## EXERCISE BRIEF
Write out the listing below without alteration, omitting its pictures.

——————————

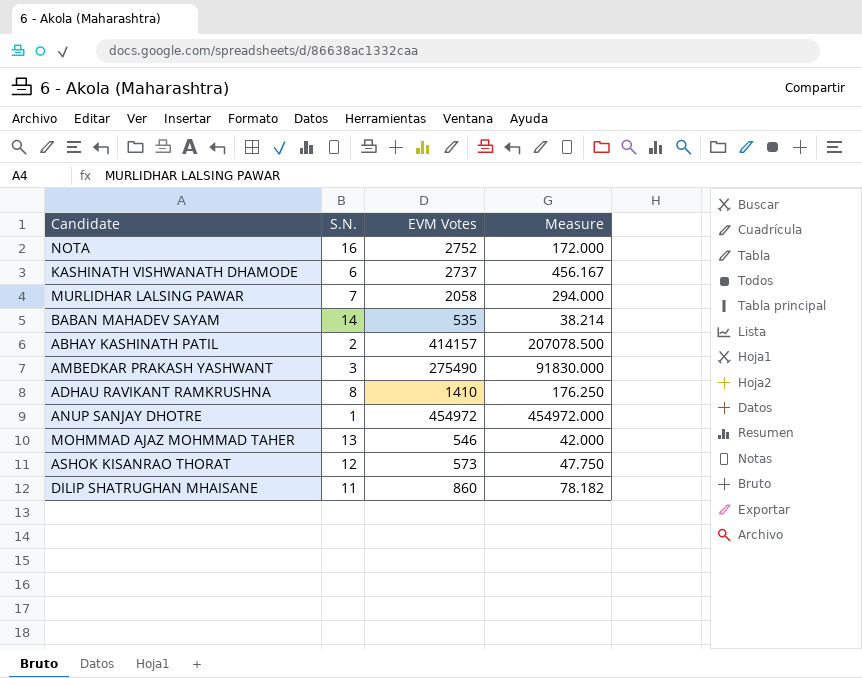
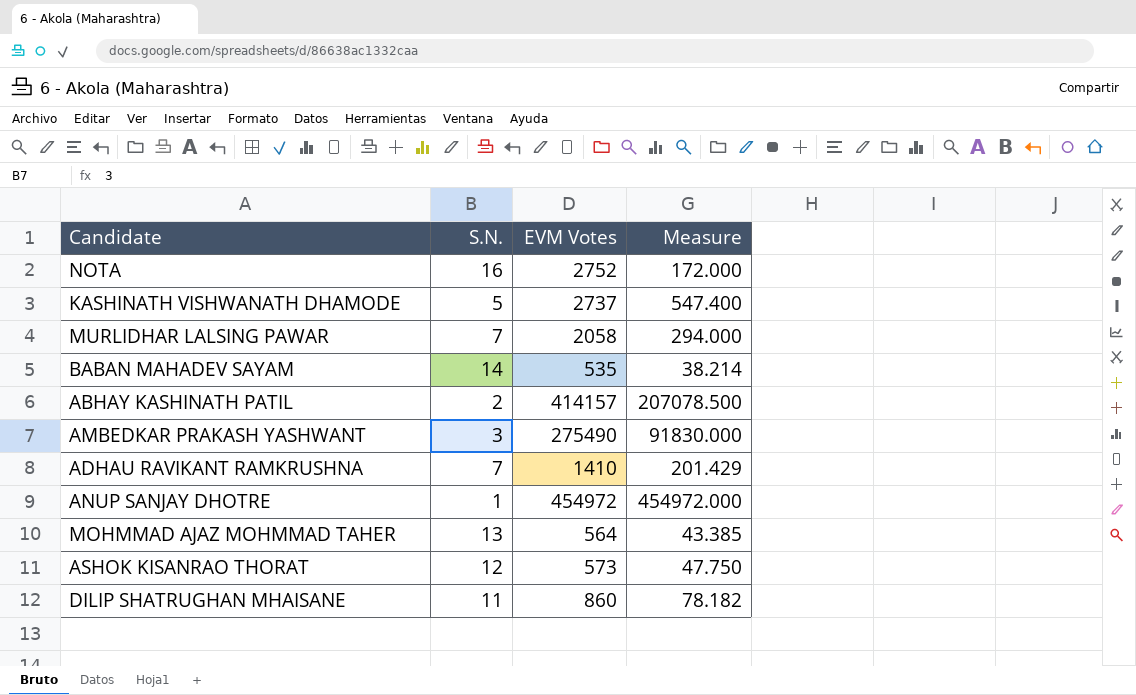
KASHINATH VISHWANATH DHAMODE | S.N.: 6 -> 5
KASHINATH VISHWANATH DHAMODE | Measure: 456.167 -> 547.400
ADHAU RAVIKANT RAMKRUSHNA | S.N.: 8 -> 7
ADHAU RAVIKANT RAMKRUSHNA | Measure: 176.250 -> 201.429
MOHMMAD AJAZ MOHMMAD TAHER | EVM Votes: 546 -> 564
MOHMMAD AJAZ MOHMMAD TAHER | Measure: 42.000 -> 43.385

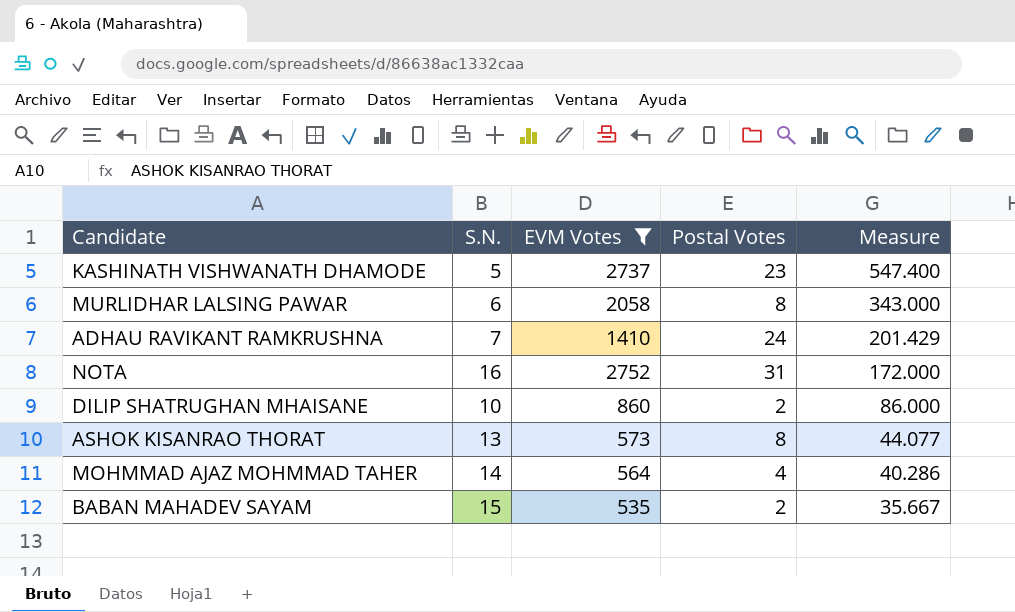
filter: none -> EVM Votes <= 2752
row order: none -> Measure descending
column Postal Votes | position: none -> 4
MURLIDHAR LALSING PAWAR | S.N.: 7 -> 6
MURLIDHAR LALSING PAWAR | Measure: 294.000 -> 343.000
DILIP SHATRUGHAN MHAISANE | S.N.: 11 -> 10
DILIP SHATRUGHAN MHAISANE | Measure: 78.182 -> 86.000
ASHOK KISANRAO THORAT | S.N.: 12 -> 13
ASHOK KISANRAO THORAT | Measure: 47.750 -> 44.077
MOHMMAD AJAZ MOHMMAD TAHER | S.N.: 13 -> 14
MOHMMAD AJAZ MOHMMAD TAHER | Measure: 43.385 -> 40.286
BABAN MAHADEV SAYAM | S.N.: 14 -> 15
BABAN MAHADEV SAYAM | Measure: 38.214 -> 35.667

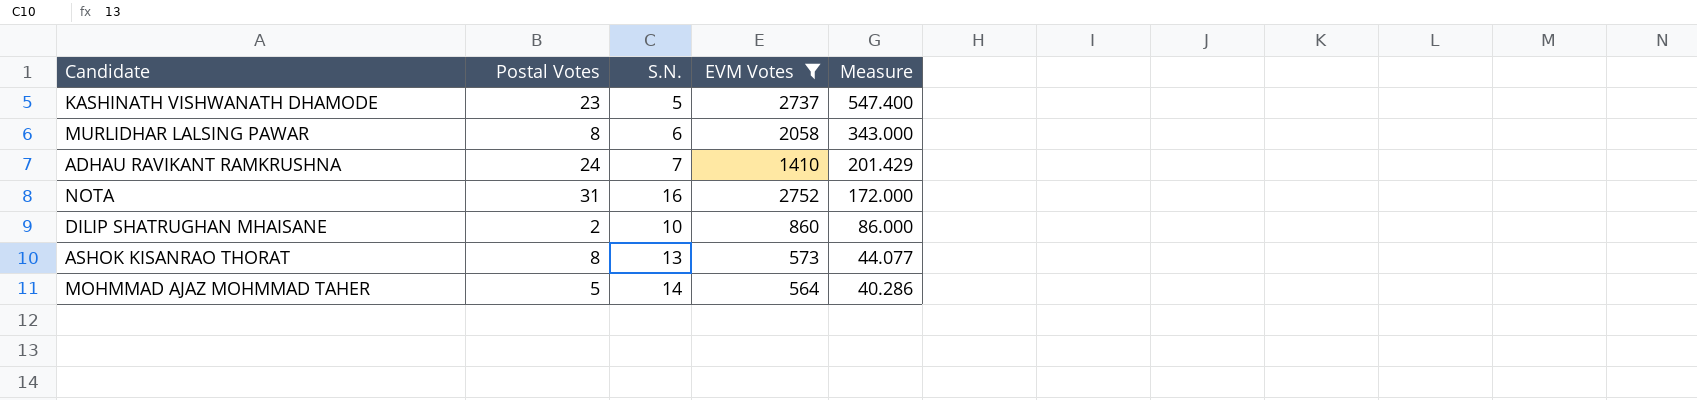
column Postal Votes | position: 4 -> 2
row BABAN MAHADEV SAYAM: 15 | 535 | 2 | 35.667 -> none
MOHMMAD AJAZ MOHMMAD TAHER | Postal Votes: 4 -> 5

——————————

## THE COMPLETED TASK
KASHINATH VISHWANATH DHAMODE | S.N.: 6 -> 5
KASHINATH VISHWANATH DHAMODE | Measure: 456.167 -> 547.400
ADHAU RAVIKANT RAMKRUSHNA | S.N.: 8 -> 7
ADHAU RAVIKANT RAMKRUSHNA | Measure: 176.250 -> 201.429
MOHMMAD AJAZ MOHMMAD TAHER | EVM Votes: 546 -> 564
MOHMMAD AJAZ MOHMMAD TAHER | Measure: 42.000 -> 43.385

filter: none -> EVM Votes <= 2752
row order: none -> Measure descending
column Postal Votes | position: none -> 4
MURLIDHAR LALSING PAWAR | S.N.: 7 -> 6
MURLIDHAR LALSING PAWAR | Measure: 294.000 -> 343.000
DILIP SHATRUGHAN MHAISANE | S.N.: 11 -> 10
DILIP SHATRUGHAN MHAISANE | Measure: 78.182 -> 86.000
ASHOK KISANRAO THORAT | S.N.: 12 -> 13
ASHOK KISANRAO THORAT | Measure: 47.750 -> 44.077
MOHMMAD AJAZ MOHMMAD TAHER | S.N.: 13 -> 14
MOHMMAD AJAZ MOHMMAD TAHER | Measure: 43.385 -> 40.286
BABAN MAHADEV SAYAM | S.N.: 14 -> 15
BABAN MAHADEV SAYAM | Measure: 38.214 -> 35.667

column Postal Votes | position: 4 -> 2
row BABAN MAHADEV SAYAM: 15 | 535 | 2 | 35.667 -> none
MOHMMAD AJAZ MOHMMAD TAHER | Postal Votes: 4 -> 5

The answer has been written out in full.